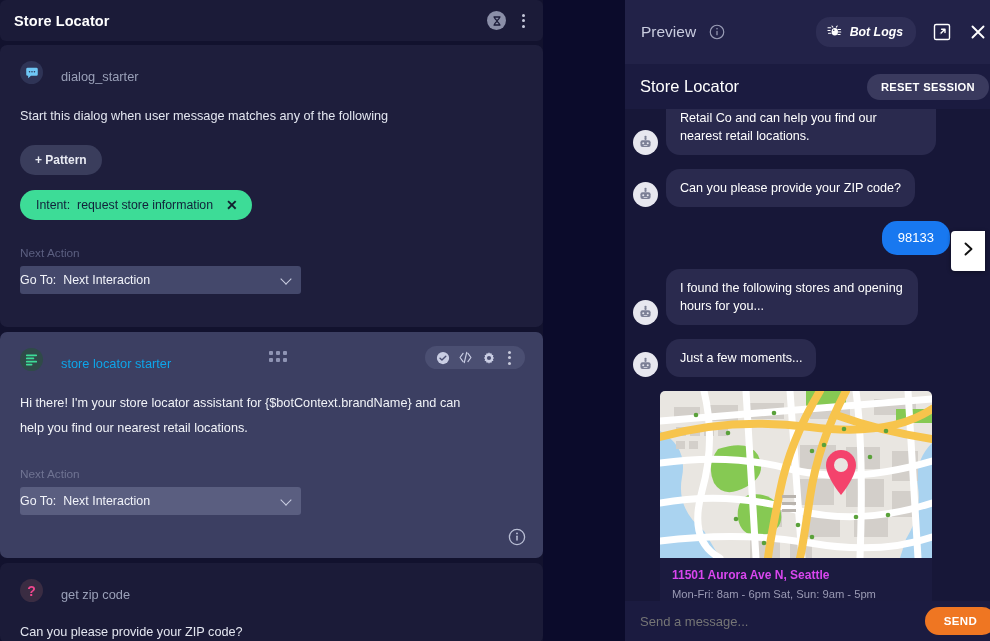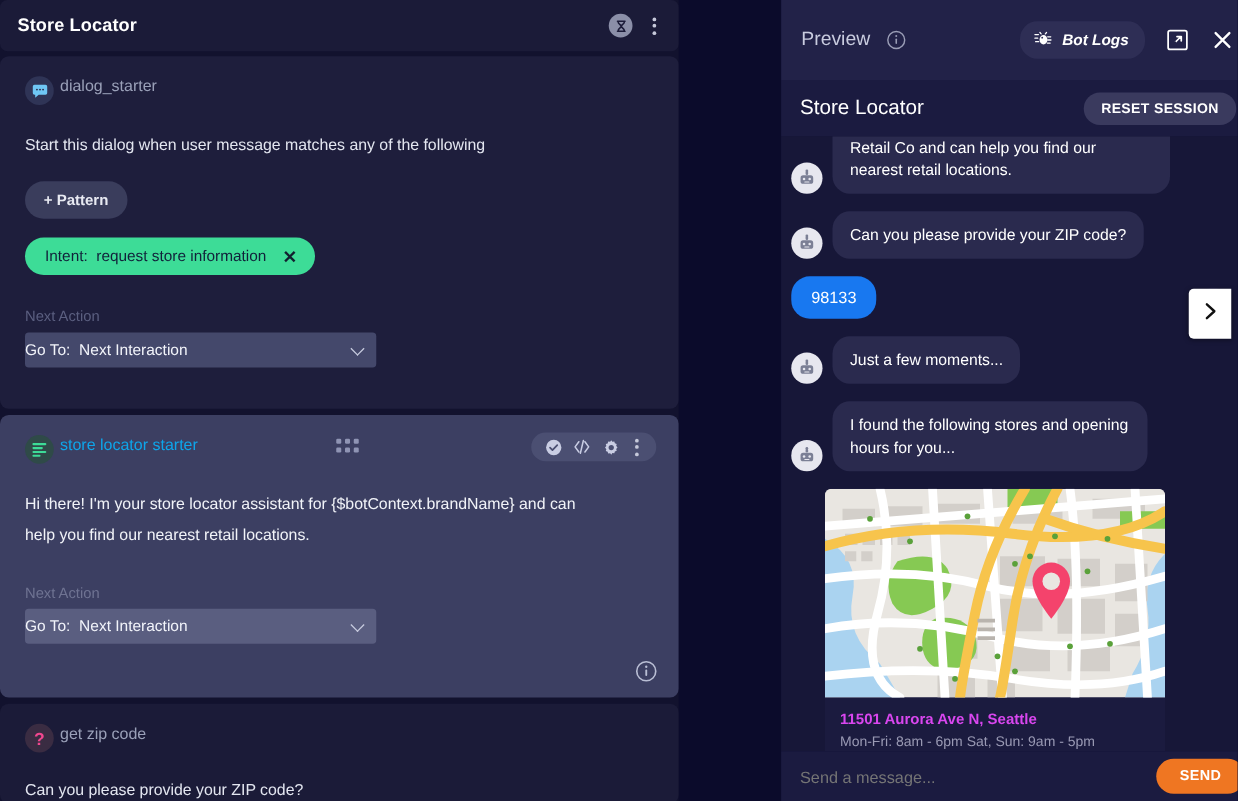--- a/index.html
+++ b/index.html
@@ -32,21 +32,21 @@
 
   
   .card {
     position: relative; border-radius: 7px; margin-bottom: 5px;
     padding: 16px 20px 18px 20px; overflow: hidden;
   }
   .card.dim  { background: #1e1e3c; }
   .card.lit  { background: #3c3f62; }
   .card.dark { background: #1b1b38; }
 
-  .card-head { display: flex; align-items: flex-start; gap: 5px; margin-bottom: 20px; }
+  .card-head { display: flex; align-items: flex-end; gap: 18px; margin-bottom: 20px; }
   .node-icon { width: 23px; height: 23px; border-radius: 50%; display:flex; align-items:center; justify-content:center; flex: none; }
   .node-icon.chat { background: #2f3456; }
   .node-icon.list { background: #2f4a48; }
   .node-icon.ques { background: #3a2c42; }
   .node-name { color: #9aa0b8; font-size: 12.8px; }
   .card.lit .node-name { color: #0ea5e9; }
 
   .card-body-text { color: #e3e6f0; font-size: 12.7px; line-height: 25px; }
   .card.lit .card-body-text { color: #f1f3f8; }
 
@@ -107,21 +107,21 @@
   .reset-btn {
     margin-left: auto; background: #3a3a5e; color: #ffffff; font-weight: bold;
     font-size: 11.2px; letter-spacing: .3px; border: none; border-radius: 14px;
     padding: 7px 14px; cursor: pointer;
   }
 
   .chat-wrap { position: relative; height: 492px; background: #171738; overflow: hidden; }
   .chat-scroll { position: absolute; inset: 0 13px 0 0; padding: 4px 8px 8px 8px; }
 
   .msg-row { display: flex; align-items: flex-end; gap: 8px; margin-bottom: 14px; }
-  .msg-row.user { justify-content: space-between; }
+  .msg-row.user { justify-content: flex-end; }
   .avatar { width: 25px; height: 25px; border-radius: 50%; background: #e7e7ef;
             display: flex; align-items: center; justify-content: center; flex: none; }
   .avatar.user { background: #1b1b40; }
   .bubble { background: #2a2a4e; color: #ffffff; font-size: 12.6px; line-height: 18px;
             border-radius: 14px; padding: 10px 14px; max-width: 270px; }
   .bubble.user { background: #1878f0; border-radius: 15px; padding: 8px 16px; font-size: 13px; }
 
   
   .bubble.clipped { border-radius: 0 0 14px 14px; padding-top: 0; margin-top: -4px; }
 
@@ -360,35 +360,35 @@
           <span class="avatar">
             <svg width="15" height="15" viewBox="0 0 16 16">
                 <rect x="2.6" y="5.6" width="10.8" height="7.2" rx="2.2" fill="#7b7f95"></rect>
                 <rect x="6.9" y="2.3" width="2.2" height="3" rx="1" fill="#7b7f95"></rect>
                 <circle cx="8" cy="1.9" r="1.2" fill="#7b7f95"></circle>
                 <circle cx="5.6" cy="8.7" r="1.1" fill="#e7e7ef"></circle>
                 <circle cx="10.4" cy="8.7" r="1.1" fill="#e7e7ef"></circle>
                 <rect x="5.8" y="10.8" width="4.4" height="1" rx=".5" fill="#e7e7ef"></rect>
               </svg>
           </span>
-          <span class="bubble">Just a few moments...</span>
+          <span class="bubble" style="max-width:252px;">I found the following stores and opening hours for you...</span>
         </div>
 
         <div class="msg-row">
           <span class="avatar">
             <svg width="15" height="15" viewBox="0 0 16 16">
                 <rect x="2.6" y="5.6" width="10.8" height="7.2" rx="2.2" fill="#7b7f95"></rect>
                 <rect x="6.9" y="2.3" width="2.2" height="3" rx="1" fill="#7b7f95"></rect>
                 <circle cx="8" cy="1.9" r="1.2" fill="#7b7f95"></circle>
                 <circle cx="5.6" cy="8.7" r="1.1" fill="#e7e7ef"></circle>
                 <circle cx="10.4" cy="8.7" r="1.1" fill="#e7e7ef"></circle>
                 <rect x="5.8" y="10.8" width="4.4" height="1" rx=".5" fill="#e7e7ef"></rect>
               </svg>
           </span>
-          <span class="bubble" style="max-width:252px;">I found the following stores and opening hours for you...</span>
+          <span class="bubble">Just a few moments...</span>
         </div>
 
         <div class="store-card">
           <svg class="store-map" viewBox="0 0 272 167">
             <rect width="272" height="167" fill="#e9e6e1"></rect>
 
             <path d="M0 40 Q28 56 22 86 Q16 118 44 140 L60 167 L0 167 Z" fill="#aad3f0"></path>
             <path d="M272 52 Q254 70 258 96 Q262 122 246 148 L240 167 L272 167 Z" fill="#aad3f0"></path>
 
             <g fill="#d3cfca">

•••

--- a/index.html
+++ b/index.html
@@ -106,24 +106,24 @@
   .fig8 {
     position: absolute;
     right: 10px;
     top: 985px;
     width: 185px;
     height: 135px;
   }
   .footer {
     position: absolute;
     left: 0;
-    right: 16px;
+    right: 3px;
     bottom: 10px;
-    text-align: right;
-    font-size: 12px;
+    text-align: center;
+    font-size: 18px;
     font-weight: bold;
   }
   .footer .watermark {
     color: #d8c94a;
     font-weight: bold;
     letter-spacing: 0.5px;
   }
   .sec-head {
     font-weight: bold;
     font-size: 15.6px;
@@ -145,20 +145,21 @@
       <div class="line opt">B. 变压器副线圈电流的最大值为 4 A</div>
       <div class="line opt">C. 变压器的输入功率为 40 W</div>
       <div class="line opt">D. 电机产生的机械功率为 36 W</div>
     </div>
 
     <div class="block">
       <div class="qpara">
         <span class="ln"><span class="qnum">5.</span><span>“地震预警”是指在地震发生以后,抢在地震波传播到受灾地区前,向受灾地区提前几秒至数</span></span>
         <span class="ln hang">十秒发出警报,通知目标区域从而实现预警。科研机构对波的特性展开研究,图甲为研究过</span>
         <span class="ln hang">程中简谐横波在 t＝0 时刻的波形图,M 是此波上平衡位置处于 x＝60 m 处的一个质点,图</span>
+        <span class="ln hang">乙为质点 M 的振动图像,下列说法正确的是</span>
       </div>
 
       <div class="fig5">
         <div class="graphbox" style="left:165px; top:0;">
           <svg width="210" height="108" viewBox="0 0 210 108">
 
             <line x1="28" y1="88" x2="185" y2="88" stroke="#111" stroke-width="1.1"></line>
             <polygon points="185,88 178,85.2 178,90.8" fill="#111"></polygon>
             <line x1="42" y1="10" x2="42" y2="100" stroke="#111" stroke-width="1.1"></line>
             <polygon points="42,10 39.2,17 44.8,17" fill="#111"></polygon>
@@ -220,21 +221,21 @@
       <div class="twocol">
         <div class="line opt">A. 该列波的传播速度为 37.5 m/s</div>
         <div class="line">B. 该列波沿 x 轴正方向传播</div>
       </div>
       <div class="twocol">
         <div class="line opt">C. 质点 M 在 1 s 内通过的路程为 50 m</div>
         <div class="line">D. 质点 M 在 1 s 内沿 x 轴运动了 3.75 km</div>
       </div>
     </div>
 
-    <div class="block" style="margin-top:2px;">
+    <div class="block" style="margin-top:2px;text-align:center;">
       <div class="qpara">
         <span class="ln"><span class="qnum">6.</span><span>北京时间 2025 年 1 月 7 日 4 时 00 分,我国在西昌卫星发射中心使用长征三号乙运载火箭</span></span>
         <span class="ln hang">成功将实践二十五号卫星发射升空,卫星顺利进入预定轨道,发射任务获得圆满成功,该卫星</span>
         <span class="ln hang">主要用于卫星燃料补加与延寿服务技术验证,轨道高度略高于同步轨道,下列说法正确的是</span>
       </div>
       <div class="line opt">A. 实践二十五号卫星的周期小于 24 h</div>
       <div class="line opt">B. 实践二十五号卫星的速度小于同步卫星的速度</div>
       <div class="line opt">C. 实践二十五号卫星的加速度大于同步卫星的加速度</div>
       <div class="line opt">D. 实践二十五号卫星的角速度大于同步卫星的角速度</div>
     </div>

•••

> Assigned task
For each line of the entries that holds the word "icon", pull that line out.

> Result below
   .node-icon { width: 23px; height: 23px; border-radius: 50%; display:flex; align-items:center; justify-content:center; flex: none; }
   .node-icon.chat { background: #2f3456; }
   .node-icon.list { background: #2f4a48; }
   .node-icon.ques { background: #3a2c42; }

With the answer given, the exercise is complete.